Şeriatsız, fıkıhsız BOP İslamlığı gerçek İslam değildir.

ABD, AB, İsrail cihadsız bir İslam türetmek istiyor. Cihad Kıyamet'e kadar baki İslamî bir müessesedir. Kur'anla, Sünnetle, icmâ-i ümmetle sâbittir.

Kadınların tesettürü de Kıyamete kadar baki olacaktır.

Camilere öncelikle kadınları doldurmak isteyenler yeni bir bid'at mezhebi mi kurmak istiyor?

Ehl-i Sünnet Müslümanlarının böyle bir teşebbüse karşı çıkmaları ve yasal sınırlar içinde bununla ve diğer bid'atlerle mücadele etmeleri gerekir.

Bu yazıda anlattıklarım, camilere kadın doldurma seferberliği dünyanın çeşitli yerlerindeki fetva merkezlerine sorulsa hiçbiri bunun cevazına fetva vermeyecektir.

Mugalâta yapanlar beni kadınların camilere gelmesine karşı olmakla suçlamaya kalkmasınlar, Bu bir iftira ve yalan olur. Her zamanki gibi gelsinler, namaz kılsınlar, vaaz dinlesinler ama camilere kadın doldurmak kampanyası başka bir şeydir. Bu işin altında başka bir iş olmasından korkuyorum.

Bunu yapanlar ilhamlarını nereden alıyor?

İslam dini ve İslam Şeriatı kadına o kadar saygı gösterir, o kadar değer verir ki, Darülislam'da kadınlara ayrı nakil vasıtaları tahsis edilir. Ta ki rahat etsinler, huzur içinde seyahat yapsınlar, birtakım terbiyesizlerin sarkıntılıklarına maruz kalmasınlar.

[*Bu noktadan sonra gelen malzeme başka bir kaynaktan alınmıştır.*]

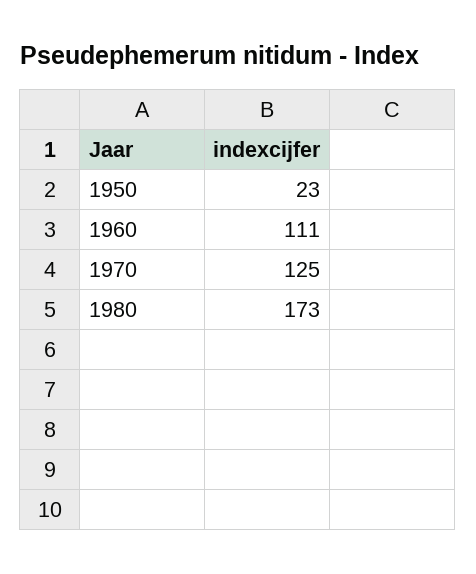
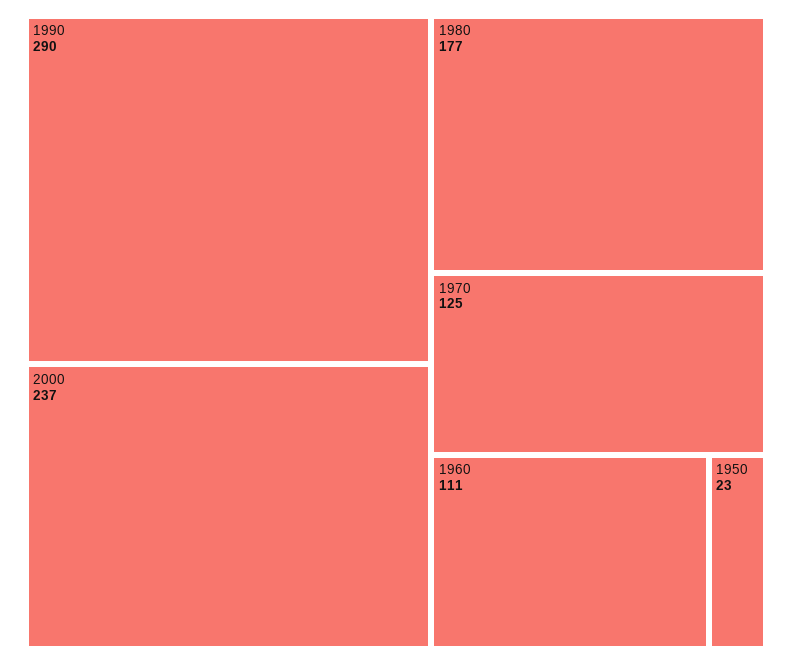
1980: 173 -> 177
1990: none -> 290
2000: none -> 237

Sultan Albdülhamid zamanında Ramazanlarda bazı camilerde sırf kadınlar için vaaz verilirdi. Bu saygıdandı.

Kadınları camilere doldurma işinin başını çekenler, tesettür için çalışsalar daha iyi ederler.

Bazı İslamcı gençler ailelerine ve çevrelerine haber vermeden gizlice mut'a nikahı (geçici nikah) yapıp birlikte yaşıyorlar. Bu ise haramdır. Camilere kadın doldurmak isteyenler bu haramı/münkeri önlemeye çalışsınlar, nasihat etsinler.

İslam kadına çok değer veriyor, o halde haydi kadınlar camiye...

Böyle gülünç mantıklar Şeriata uygun değildir.

Hak din İslam ile Feminizm sapık ideolojisi asla bağdaşmaz.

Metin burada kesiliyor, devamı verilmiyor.